▸ The task
Output every line below as it stands, dropping only the images.

[Code change snippets]
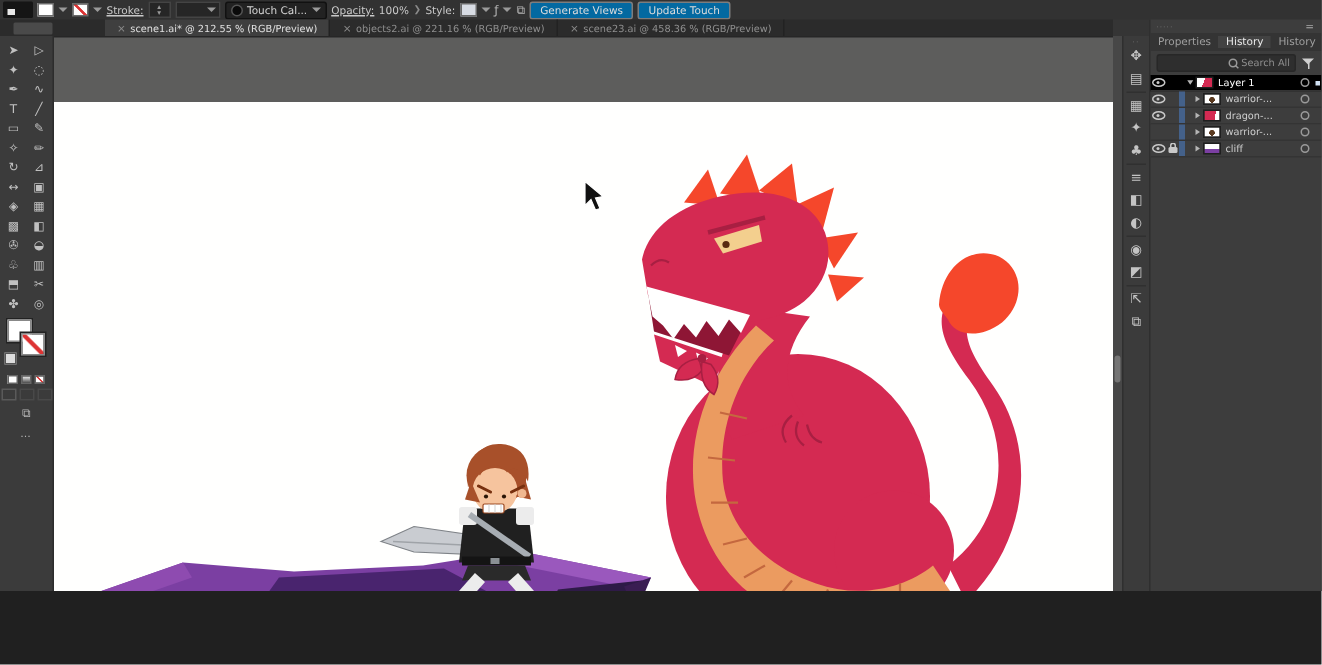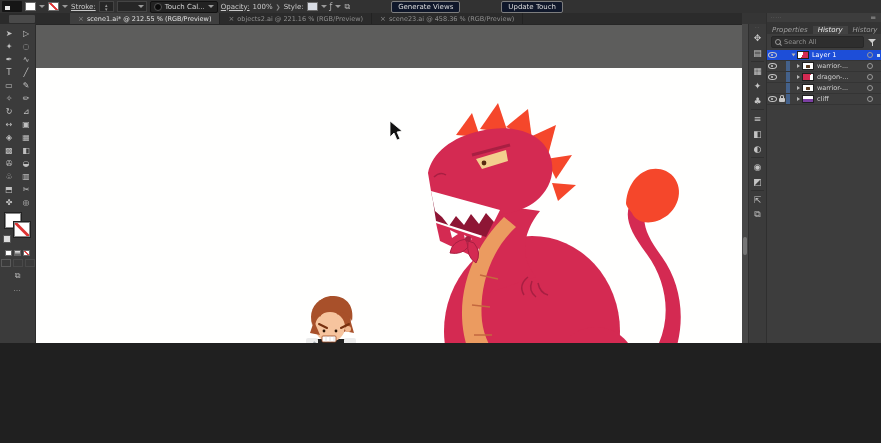--- a/index.html
+++ b/index.html
@@ -1,32 +1,32 @@
 <!DOCTYPE html>
 <html><head>
 <meta charset="utf-8">
 <style>
   html,body{margin:0;padding:0;background:#202020;}
-  #app{position:relative;width:881px;height:343px;overflow:hidden;
+  #app{position:relative;width:881px;height:394px;overflow:hidden;
        font-family:"DejaVu Sans",sans-serif;background:#323232;
        -webkit-font-smoothing:antialiased;}
   
   #topbar{position:absolute;left:0;top:0;width:881px;height:13px;background:#323232;
           display:flex;align-items:center;gap:3px;padding-left:2px;box-sizing:border-box;
           font-size:7px;color:#c9c9c9;white-space:nowrap;}
   .appblock{width:20px;height:11px;background:#151515;border-radius:1px;position:relative;}
   .appblock::after{content:"";position:absolute;left:3px;bottom:2px;width:5px;height:4px;background:#e8e8e8;}
   .sw{width:11px;height:9px;border:1px solid #6a6a6a;background:#fff;box-sizing:border-box;}
   .sw.none{background:linear-gradient(45deg,#fff 42%,#d33 44%,#d33 56%,#fff 58%);}
   .chevd{width:0;height:0;border-left:3px solid transparent;border-right:3px solid transparent;border-top:3px solid #9a9a9a;}
   .stepper{width:13px;height:9px;background:#262626;border:1px solid #444;display:flex;flex-direction:column;align-items:center;justify-content:center;font-size:5px;line-height:4px;color:#999;}
   .dd{height:9px;background:#262626;border:1px solid #444;display:flex;align-items:center;gap:2px;padding:0 2px;}
   .brushpill{height:10px;background:#222;border:1px solid #111;border-radius:2px;display:flex;align-items:center;gap:3px;padding:0 3px;color:#d5d5d5;}
   .dot{width:6px;height:6px;border-radius:50%;background:#0a0a0a;border:1px solid #555;}
-  .tbbtn{height:10px;border:1px solid #7d7d7d;border-radius:2px;display:flex;align-items:center;padding:0 6px;color:#dcdcdc;background:#0f172a;font-size:7px;margin-left:38px;}
+  .tbbtn{height:10px;border:1px solid #7d7d7d;border-radius:2px;display:flex;align-items:center;padding:0 6px;color:#dcdcdc;background:#0369a1;font-size:7px;}
   .tbicon{color:#b5b5b5;font-size:8px;}
   .u{text-decoration:underline;}
   
   #tabbar{position:absolute;left:0;top:13px;width:742px;height:11px;background:#2b2b2b;display:flex;align-items:stretch;font-size:6.5px;}
   .tabspacer{width:70px;position:relative;}
   .tabspacer .minibox{position:absolute;left:9px;top:2px;width:26px;height:8px;background:#4a4a4a;border-radius:1px;}
   .dtab{display:flex;align-items:center;gap:3px;padding:0 8px;color:#8f8f8f;border-right:1px solid #222;}
   .dtab.active{background:#3f3f3f;color:#e0e0e0;}
   .dtab .x{font-size:7px;color:#8a8a8a;}
   #dockhead{position:absolute;left:742px;top:13px;width:139px;height:11px;background:#353535;}
@@ -61,33 +61,33 @@
   #vscroll{position:absolute;left:742px;top:24px;width:6px;height:419px;background:#474747;}
   #vthumb{position:absolute;left:743px;top:237px;width:4px;height:18px;background:#757575;border-radius:2px;}
   #iconcol{position:absolute;left:748px;top:24px;width:18px;height:419px;background:#3b3b3b;border-left:1px solid #2f2f2f;box-sizing:border-box;}
   #iconcol .grip{height:6px;display:flex;align-items:center;justify-content:center;color:#8a8a8a;font-size:4px;letter-spacing:1px;}
   .dkicon{height:15px;display:flex;align-items:center;justify-content:center;font-size:9px;color:#c4c4c4;}
   .dksep{height:1px;background:#303030;margin:1px 2px;}
   
   #panel{position:absolute;left:766px;top:13px;width:115px;height:430px;background:#3d3d3d;border-left:1px solid #2f2f2f;box-sizing:border-box;}
   #panelgrip{height:9px;display:flex;align-items:center;justify-content:space-between;padding:0 4px;color:#8a8a8a;font-size:4px;letter-spacing:1px;}
   #panelgrip .eq{font-size:7px;color:#aaa;}
-  #ptabs{height:12px;background:#343434;display:flex;align-items:flex-end;font-size:7px;font-style:italic;}
+  #ptabs{height:12px;background:#343434;display:flex;align-items:center;font-size:7px;}
   .ptab{display:flex;align-items:center;padding:0 5px;color:#9f9f9f;}
   .ptab.active{background:#424242;color:#eaeaea;}
   #searchrow{height:16px;display:flex;align-items:center;gap:4px;padding:0 4px;}
-  #searchbox{flex:1;height:10px;background:#2e2e2e;border:1px solid #272727;border-radius:2px;display:flex;align-items:center;gap:3px;padding:0 3px;color:#8f8f8f;font-size:6.5px;}
+  #searchbox{flex:1;height:10px;background:#2e2e2e;border:1px solid #272727;border-radius:2px;display:flex;align-items:center;gap:3px;padding:0 3px;color:#8f8f8f;font-size:6.5px;justify-content:flex-end;}
   .mag{width:4px;height:4px;border:1px solid #9a9a9a;border-radius:50%;position:relative;flex:none;}
   .mag::after{content:"";position:absolute;width:3px;height:1px;background:#9a9a9a;transform:rotate(45deg);left:3px;top:4px;}
   .funnel{position:relative;width:9px;height:9px;flex:none;}
   .funnel::before{content:"";position:absolute;left:0;top:1px;border-left:4px solid transparent;border-right:4px solid transparent;border-top:4px solid #cfcfcf;}
   .funnel::after{content:"";position:absolute;left:3.5px;top:4px;width:1px;height:4px;background:#cfcfcf;}
   #layerlist{font-size:6.5px;color:#cfcfcf;}
   .lrow{height:10px;display:flex;align-items:center;border-bottom:1px solid #343434;background:#3d3d3d;}
-  .lrow.sel{background:#1d4ed8;color:#fff;}
+  .lrow.sel{background:#000000;color:#fff;}
   .c-eye{width:10px;display:flex;justify-content:center;flex:none;}
   .eye{width:7px;height:4px;border:1px solid #c9c9c9;border-radius:50%;position:relative;}
   .eye::after{content:"";position:absolute;left:2px;top:0.5px;width:2px;height:2px;background:#c9c9c9;border-radius:50%;}
   .c-lock{width:9px;display:flex;justify-content:center;flex:none;}
   .lock{width:6px;height:4px;background:#c9c9c9;border-radius:1px;position:relative;margin-top:2px;}
   .lock::before{content:"";position:absolute;left:1px;top:-3px;width:2px;height:3px;border:1px solid #c9c9c9;border-bottom:none;border-radius:2px 2px 0 0;}
   .c-strip{width:4px;height:10px;flex:none;}
   .lrow.child .c-strip{background:#44618a;}
   .c-ind{width:5px;flex:none;}
   .c-chev{width:7px;display:flex;justify-content:center;flex:none;}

▸ Result of the exercise
--- a/index.html
+++ b/index.html
@@ -1,32 +1,32 @@
 <!DOCTYPE html>
 <html><head>
 <meta charset="utf-8">
 <style>
   html,body{margin:0;padding:0;background:#202020;}
-  #app{position:relative;width:881px;height:343px;overflow:hidden;
+  #app{position:relative;width:881px;height:394px;overflow:hidden;
        font-family:"DejaVu Sans",sans-serif;background:#323232;
        -webkit-font-smoothing:antialiased;}
   
   #topbar{position:absolute;left:0;top:0;width:881px;height:13px;background:#323232;
           display:flex;align-items:center;gap:3px;padding-left:2px;box-sizing:border-box;
           font-size:7px;color:#c9c9c9;white-space:nowrap;}
   .appblock{width:20px;height:11px;background:#151515;border-radius:1px;position:relative;}
   .appblock::after{content:"";position:absolute;left:3px;bottom:2px;width:5px;height:4px;background:#e8e8e8;}
   .sw{width:11px;height:9px;border:1px solid #6a6a6a;background:#fff;box-sizing:border-box;}
   .sw.none{background:linear-gradient(45deg,#fff 42%,#d33 44%,#d33 56%,#fff 58%);}
   .chevd{width:0;height:0;border-left:3px solid transparent;border-right:3px solid transparent;border-top:3px solid #9a9a9a;}
   .stepper{width:13px;height:9px;background:#262626;border:1px solid #444;display:flex;flex-direction:column;align-items:center;justify-content:center;font-size:5px;line-height:4px;color:#999;}
   .dd{height:9px;background:#262626;border:1px solid #444;display:flex;align-items:center;gap:2px;padding:0 2px;}
   .brushpill{height:10px;background:#222;border:1px solid #111;border-radius:2px;display:flex;align-items:center;gap:3px;padding:0 3px;color:#d5d5d5;}
   .dot{width:6px;height:6px;border-radius:50%;background:#0a0a0a;border:1px solid #555;}
-  .tbbtn{height:10px;border:1px solid #7d7d7d;border-radius:2px;display:flex;align-items:center;padding:0 6px;color:#dcdcdc;background:#0f172a;font-size:7px;margin-left:38px;}
+  .tbbtn{height:10px;border:1px solid #7d7d7d;border-radius:2px;display:flex;align-items:center;padding:0 6px;color:#dcdcdc;background:#0369a1;font-size:7px;}
   .tbicon{color:#b5b5b5;font-size:8px;}
   .u{text-decoration:underline;}
   
   #tabbar{position:absolute;left:0;top:13px;width:742px;height:11px;background:#2b2b2b;display:flex;align-items:stretch;font-size:6.5px;}
   .tabspacer{width:70px;position:relative;}
   .tabspacer .minibox{position:absolute;left:9px;top:2px;width:26px;height:8px;background:#4a4a4a;border-radius:1px;}
   .dtab{display:flex;align-items:center;gap:3px;padding:0 8px;color:#8f8f8f;border-right:1px solid #222;}
   .dtab.active{background:#3f3f3f;color:#e0e0e0;}
   .dtab .x{font-size:7px;color:#8a8a8a;}
   #dockhead{position:absolute;left:742px;top:13px;width:139px;height:11px;background:#353535;}
@@ -61,33 +61,33 @@
   #vscroll{position:absolute;left:742px;top:24px;width:6px;height:419px;background:#474747;}
   #vthumb{position:absolute;left:743px;top:237px;width:4px;height:18px;background:#757575;border-radius:2px;}
   #iconcol{position:absolute;left:748px;top:24px;width:18px;height:419px;background:#3b3b3b;border-left:1px solid #2f2f2f;box-sizing:border-box;}
   #iconcol .grip{height:6px;display:flex;align-items:center;justify-content:center;color:#8a8a8a;font-size:4px;letter-spacing:1px;}
   .dkicon{height:15px;display:flex;align-items:center;justify-content:center;font-size:9px;color:#c4c4c4;}
   .dksep{height:1px;background:#303030;margin:1px 2px;}
   
   #panel{position:absolute;left:766px;top:13px;width:115px;height:430px;background:#3d3d3d;border-left:1px solid #2f2f2f;box-sizing:border-box;}
   #panelgrip{height:9px;display:flex;align-items:center;justify-content:space-between;padding:0 4px;color:#8a8a8a;font-size:4px;letter-spacing:1px;}
   #panelgrip .eq{font-size:7px;color:#aaa;}
-  #ptabs{height:12px;background:#343434;display:flex;align-items:flex-end;font-size:7px;font-style:italic;}
+  #ptabs{height:12px;background:#343434;display:flex;align-items:center;font-size:7px;}
   .ptab{display:flex;align-items:center;padding:0 5px;color:#9f9f9f;}
   .ptab.active{background:#424242;color:#eaeaea;}
   #searchrow{height:16px;display:flex;align-items:center;gap:4px;padding:0 4px;}
-  #searchbox{flex:1;height:10px;background:#2e2e2e;border:1px solid #272727;border-radius:2px;display:flex;align-items:center;gap:3px;padding:0 3px;color:#8f8f8f;font-size:6.5px;}
+  #searchbox{flex:1;height:10px;background:#2e2e2e;border:1px solid #272727;border-radius:2px;display:flex;align-items:center;gap:3px;padding:0 3px;color:#8f8f8f;font-size:6.5px;justify-content:flex-end;}
   .mag{width:4px;height:4px;border:1px solid #9a9a9a;border-radius:50%;position:relative;flex:none;}
   .mag::after{content:"";position:absolute;width:3px;height:1px;background:#9a9a9a;transform:rotate(45deg);left:3px;top:4px;}
   .funnel{position:relative;width:9px;height:9px;flex:none;}
   .funnel::before{content:"";position:absolute;left:0;top:1px;border-left:4px solid transparent;border-right:4px solid transparent;border-top:4px solid #cfcfcf;}
   .funnel::after{content:"";position:absolute;left:3.5px;top:4px;width:1px;height:4px;background:#cfcfcf;}
   #layerlist{font-size:6.5px;color:#cfcfcf;}
   .lrow{height:10px;display:flex;align-items:center;border-bottom:1px solid #343434;background:#3d3d3d;}
-  .lrow.sel{background:#1d4ed8;color:#fff;}
+  .lrow.sel{background:#000000;color:#fff;}
   .c-eye{width:10px;display:flex;justify-content:center;flex:none;}
   .eye{width:7px;height:4px;border:1px solid #c9c9c9;border-radius:50%;position:relative;}
   .eye::after{content:"";position:absolute;left:2px;top:0.5px;width:2px;height:2px;background:#c9c9c9;border-radius:50%;}
   .c-lock{width:9px;display:flex;justify-content:center;flex:none;}
   .lock{width:6px;height:4px;background:#c9c9c9;border-radius:1px;position:relative;margin-top:2px;}
   .lock::before{content:"";position:absolute;left:1px;top:-3px;width:2px;height:3px;border:1px solid #c9c9c9;border-bottom:none;border-radius:2px 2px 0 0;}
   .c-strip{width:4px;height:10px;flex:none;}
   .lrow.child .c-strip{background:#44618a;}
   .c-ind{width:5px;flex:none;}
   .c-chev{width:7px;display:flex;justify-content:center;flex:none;}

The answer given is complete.